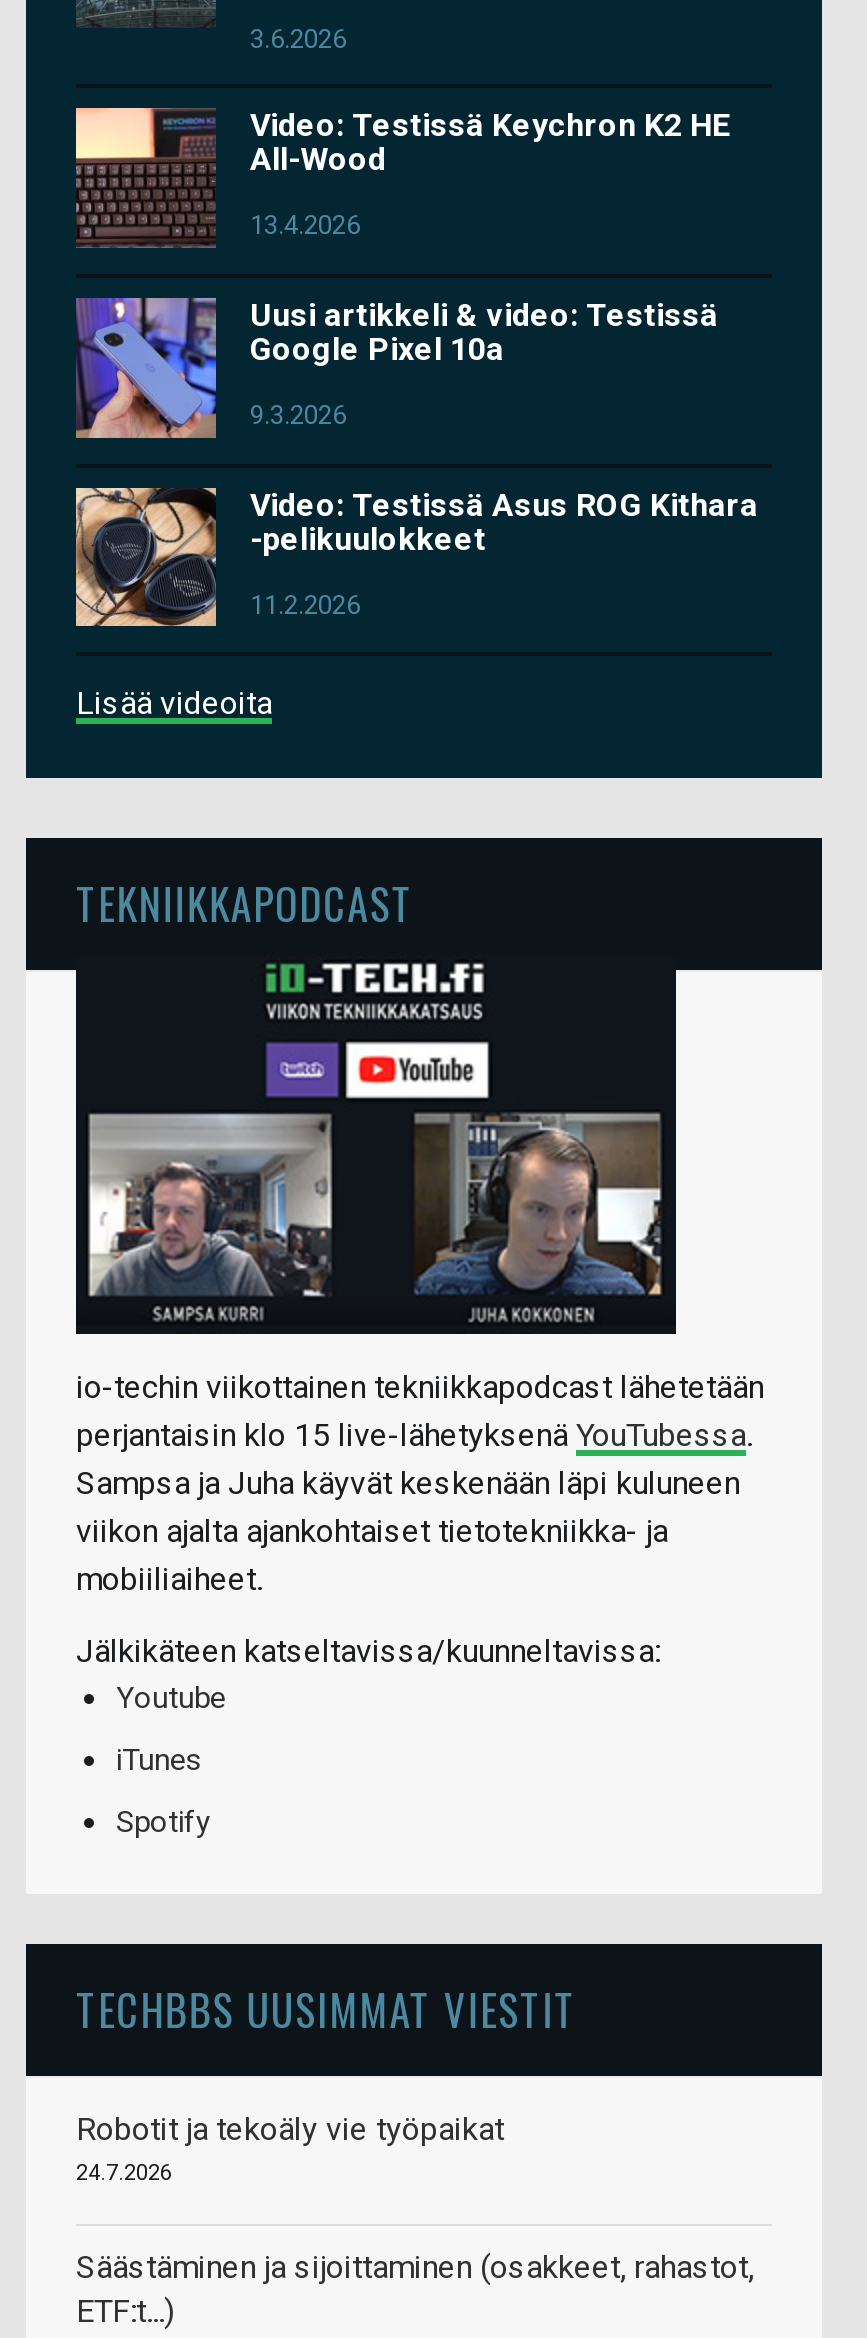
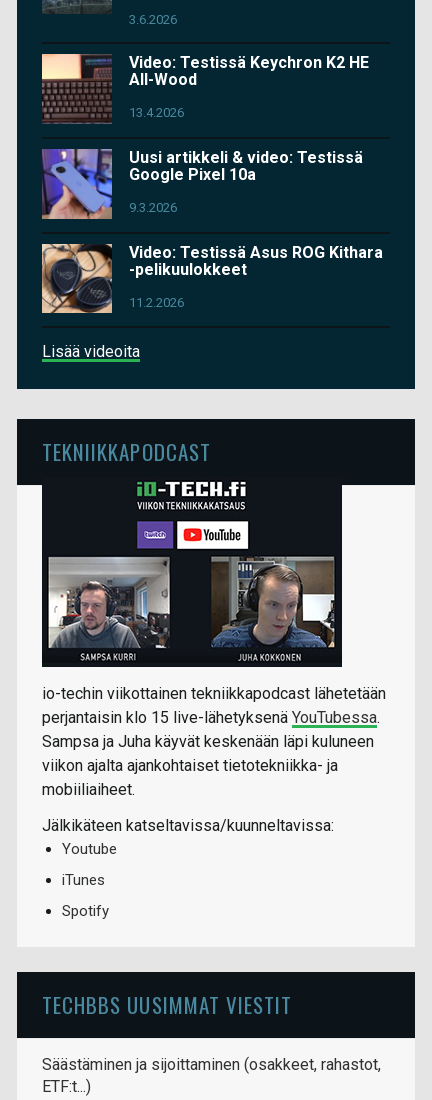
- Robotit ja tekoäly vie työpaikat
- 24.7.2026
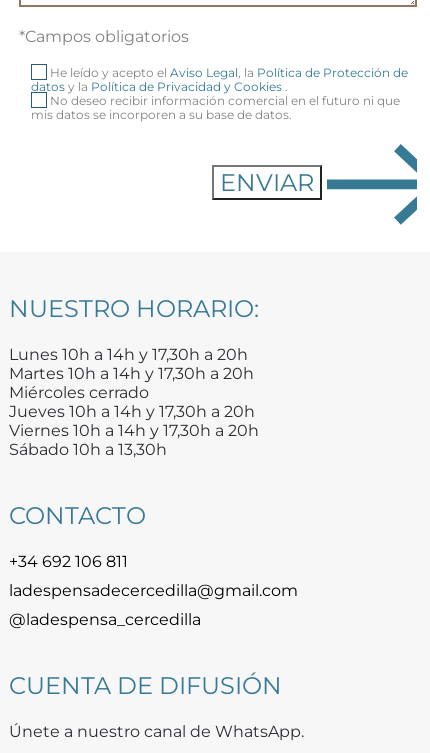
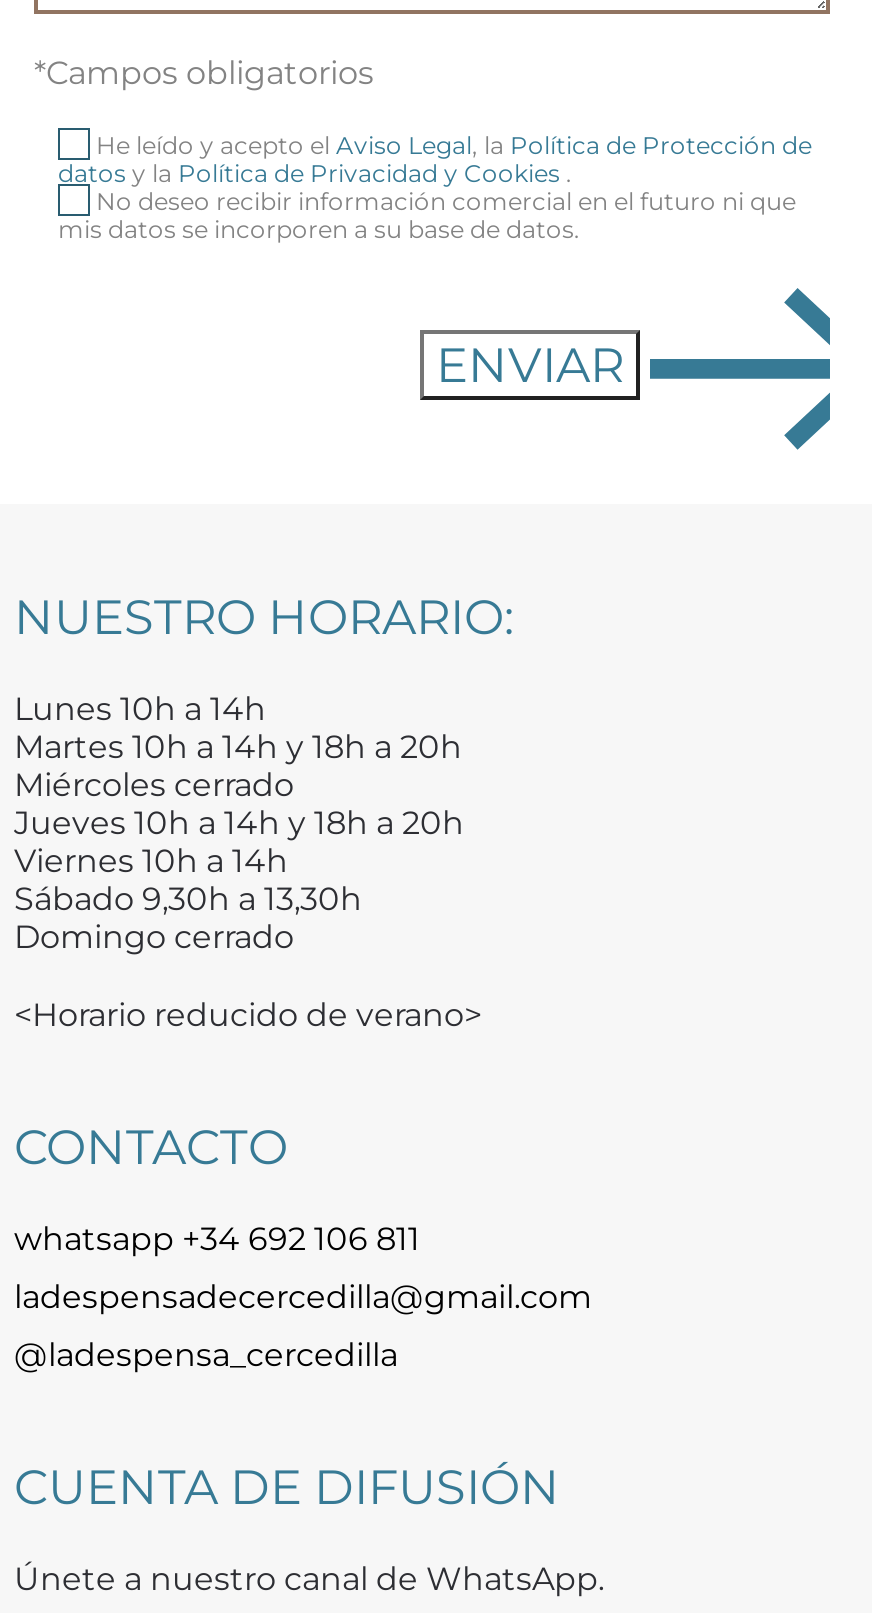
- Lunes 10h a 14h y 17,30h a 20h
- Martes 10h a 14h y 17,30h a 20h
+ Lunes 10h a 14h
+ Martes 10h a 14h y 18h a 20h

- Jueves 10h a 14h y 17,30h a 20h
- Viernes 10h a 14h y 17,30h a 20h
- Sábado 10h a 13,30h
+ Jueves 10h a 14h y 18h a 20h
+ Viernes 10h a 14h
+ Sábado 9,30h a 13,30h
+ Domingo cerrado
+ <Horario reducido de verano>

- +34 692 106 811
+ whatsapp +34 692 106 811
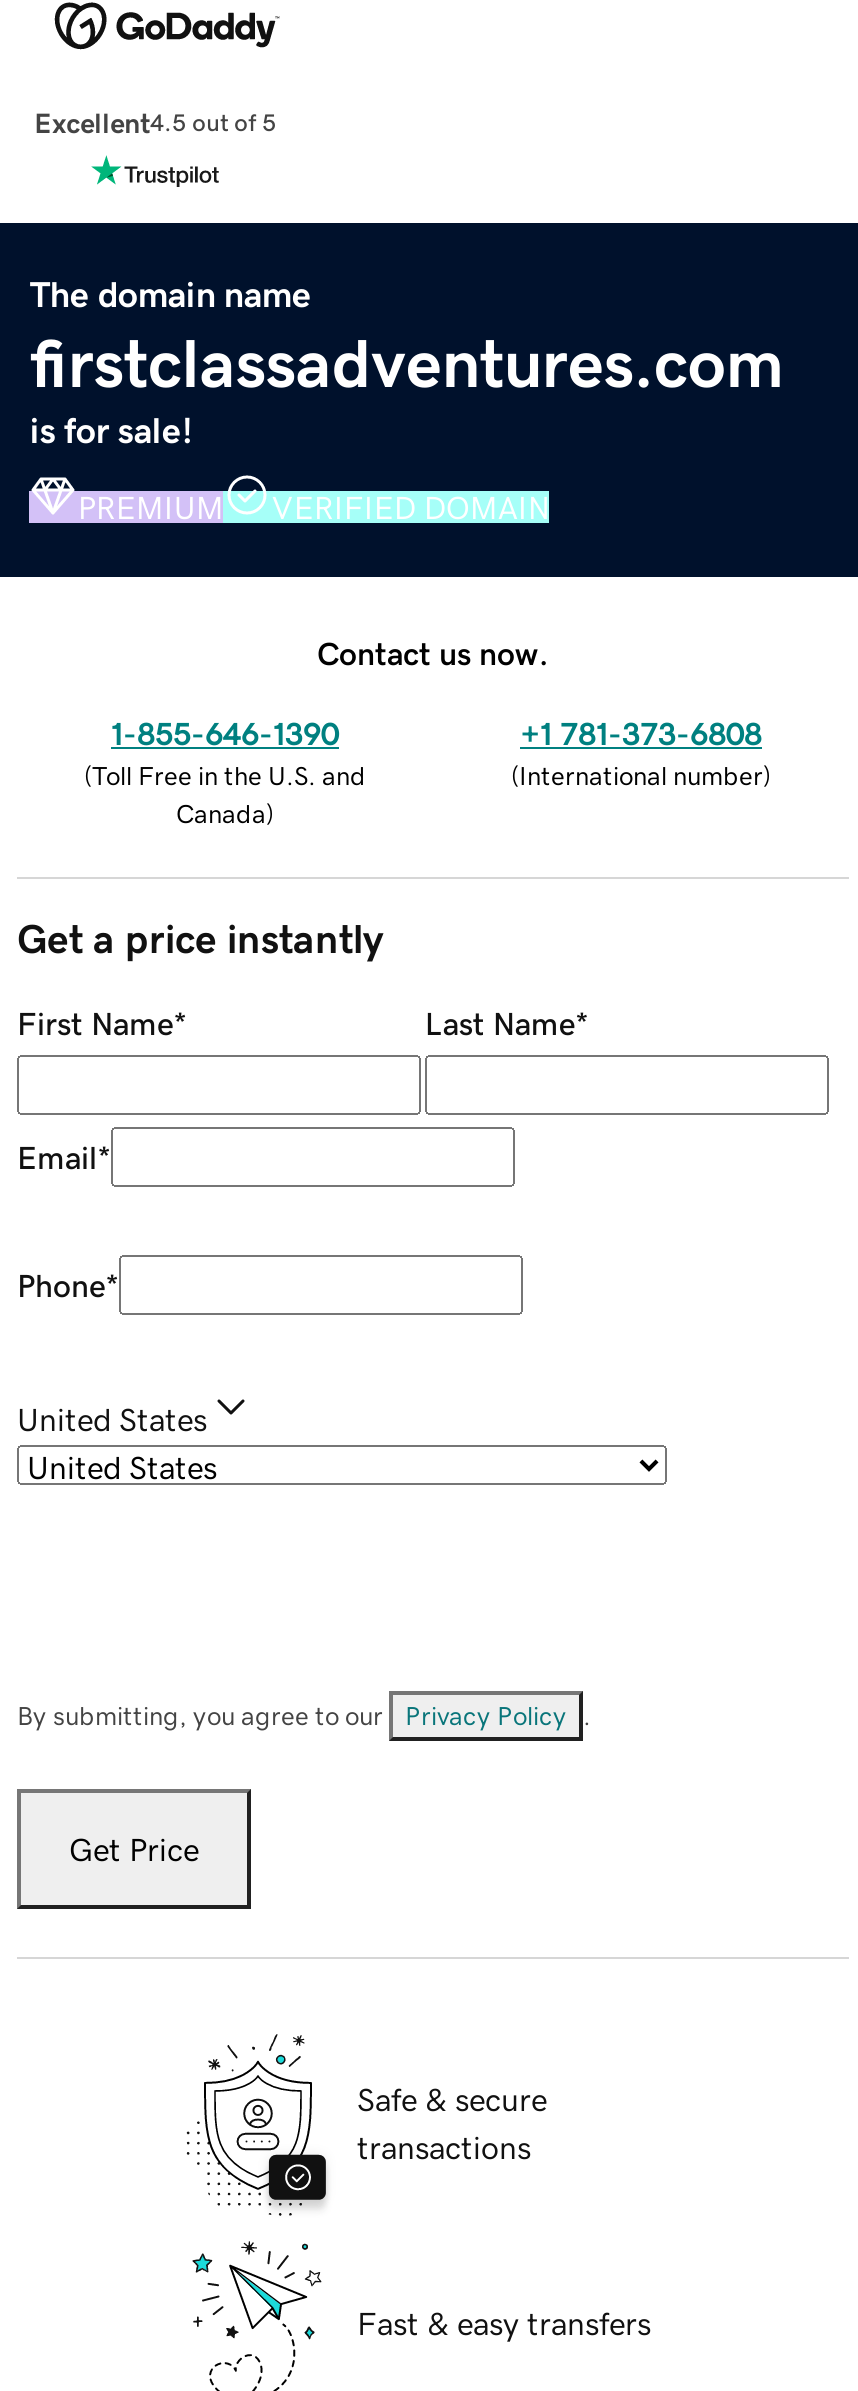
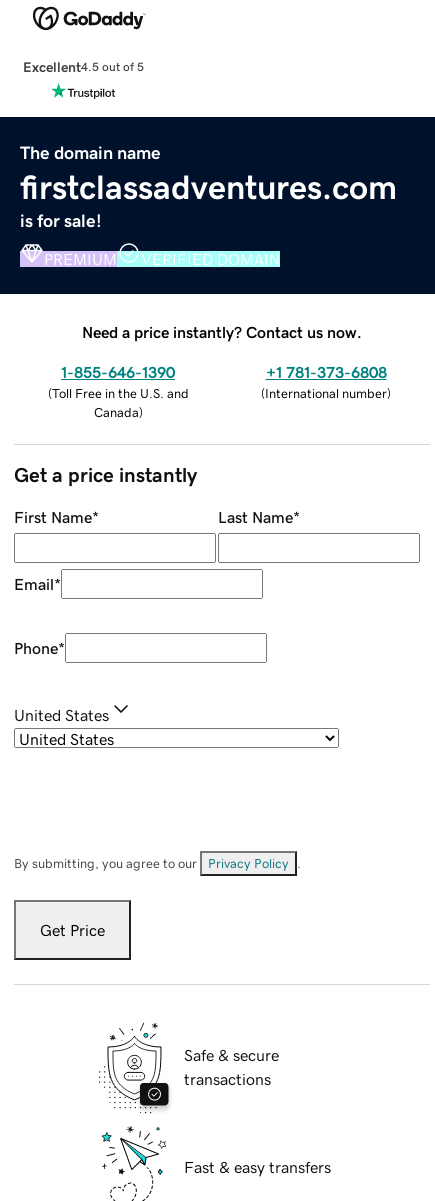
- Contact us now.
+ Need a price instantly? Contact us now.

========

▸ Brief: The entries above should be written out in full, and any picture in them left out.

▸ Written reply:
- Robotit ja tekoäly vie työpaikat
- 24.7.2026
- Lunes 10h a 14h y 17,30h a 20h
- Martes 10h a 14h y 17,30h a 20h
+ Lunes 10h a 14h
+ Martes 10h a 14h y 18h a 20h

- Jueves 10h a 14h y 17,30h a 20h
- Viernes 10h a 14h y 17,30h a 20h
- Sábado 10h a 13,30h
+ Jueves 10h a 14h y 18h a 20h
+ Viernes 10h a 14h
+ Sábado 9,30h a 13,30h
+ Domingo cerrado
+ <Horario reducido de verano>

- +34 692 106 811
+ whatsapp +34 692 106 811
- Contact us now.
+ Need a price instantly? Contact us now.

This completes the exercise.